What this task involves: From the records below, output exactly the lines running from the line containing "- The authors" through the line containing "- The researchers", and no others.

══ Given records

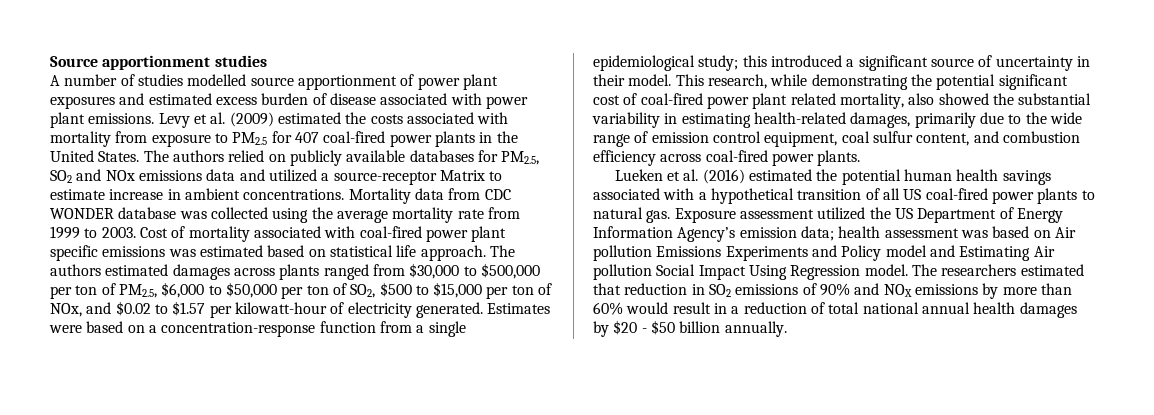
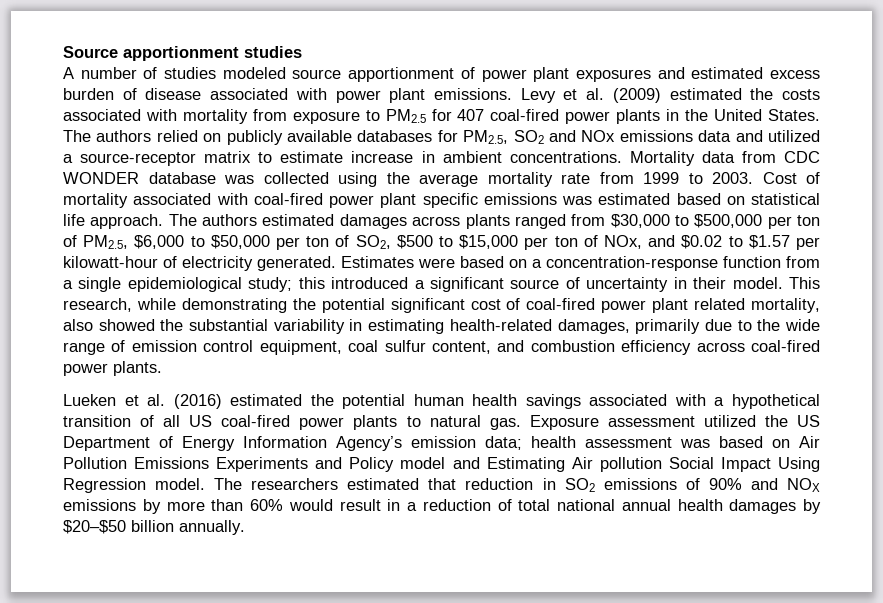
- A number of studies modelled source apportionment of power plant exposures and estimated excess burden of disease associated with power plant emissions.
+ A number of studies modeled source apportionment of power plant exposures and estimated excess burden of disease associated with power plant emissions.
- The authors relied on publicly available databases for PM2.5, SO2 and NOx emissions data and utilized a source-receptor Matrix to estimate increase in ambient concentrations.
+ The authors relied on publicly available databases for PM2.5, SO2 and NOx emissions data and utilized a source-receptor matrix to estimate increase in ambient concentrations.
- Exposure assessment utilized the US Department of Energy Information Agency’s emission data; health assessment was based on Air pollution Emissions Experiments and Policy model and Estimating Air pollution Social Impact Using Regression model.
+ Exposure assessment utilized the US Department of Energy Information Agency’s emission data; health assessment was based on Air Pollution Emissions Experiments and Policy model and Estimating Air pollution Social Impact Using Regression model.
- The researchers estimated that reduction in SO2 emissions of 90% and NOX emissions by more than 60% would result in a reduction of total national annual health damages by $20 - $50 billion annually.
+ The researchers estimated that reduction in SO2 emissions of 90% and NOX emissions by more than 60% would result in a reduction of total national annual health damages by $20–$50 billion annually.

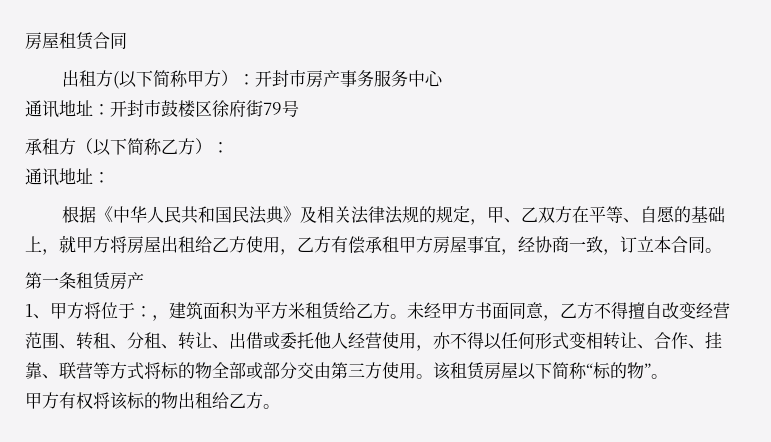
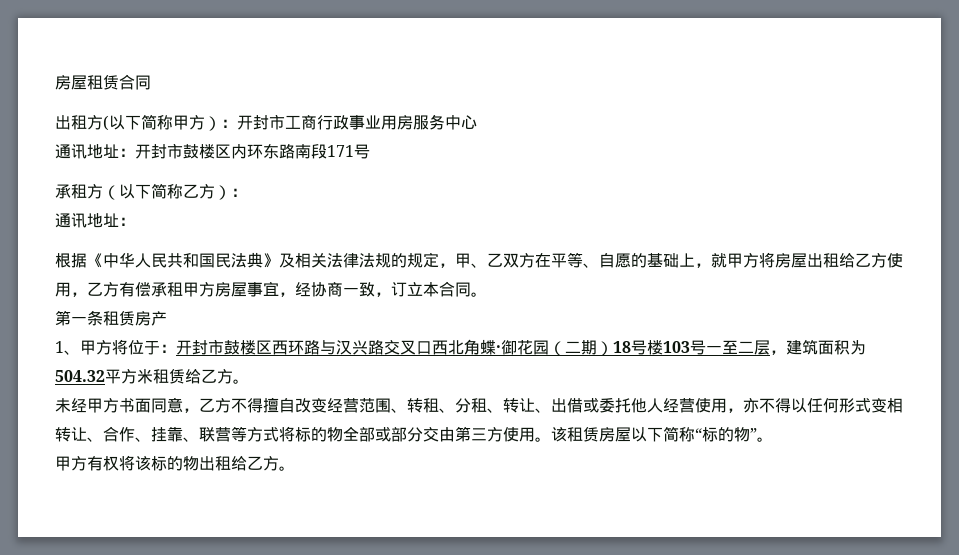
- 出租方(以下简称甲方）：开封市房产事务服务中心
+ 出租方(以下简称甲方）：开封市工商行政事业用房服务中心
- 通讯地址：开封市鼓楼区徐府街79号
+ 通讯地址：开封市鼓楼区内环东路南段171号
- 1、甲方将位于：，建筑面积为平方米租赁给乙方。未经甲方书面同意，乙方不得擅自改变经营范围、转租、分租、转让、出借或委托他人经营使用，亦不得以任何形式变相转让、合作、挂靠、联营等方式将标的物全部或部分交由第三方使用。
+ 1、甲方将位于：开封市鼓楼区西环路与汉兴路交叉口西北角蝶·御花园（二期）18号楼103号一至二层，建筑面积为504.32平方米租赁给乙方。
+ 未经甲方书面同意，乙方不得擅自改变经营范围、转租、分租、转让、出借或委托他人经营使用，亦不得以任何形式变相转让、合作、挂靠、联营等方式将标的物全部或部分交由第三方使用。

════

Your response:
- The authors relied on publicly available databases for PM2.5, SO2 and NOx emissions data and utilized a source-receptor Matrix to estimate increase in ambient concentrations.
+ The authors relied on publicly available databases for PM2.5, SO2 and NOx emissions data and utilized a source-receptor matrix to estimate increase in ambient concentrations.
- Exposure assessment utilized the US Department of Energy Information Agency’s emission data; health assessment was based on Air pollution Emissions Experiments and Policy model and Estimating Air pollution Social Impact Using Regression model.
+ Exposure assessment utilized the US Department of Energy Information Agency’s emission data; health assessment was based on Air Pollution Emissions Experiments and Policy model and Estimating Air pollution Social Impact Using Regression model.
- The researchers estimated that reduction in SO2 emissions of 90% and NOX emissions by more than 60% would result in a reduction of total national annual health damages by $20 - $50 billion annually.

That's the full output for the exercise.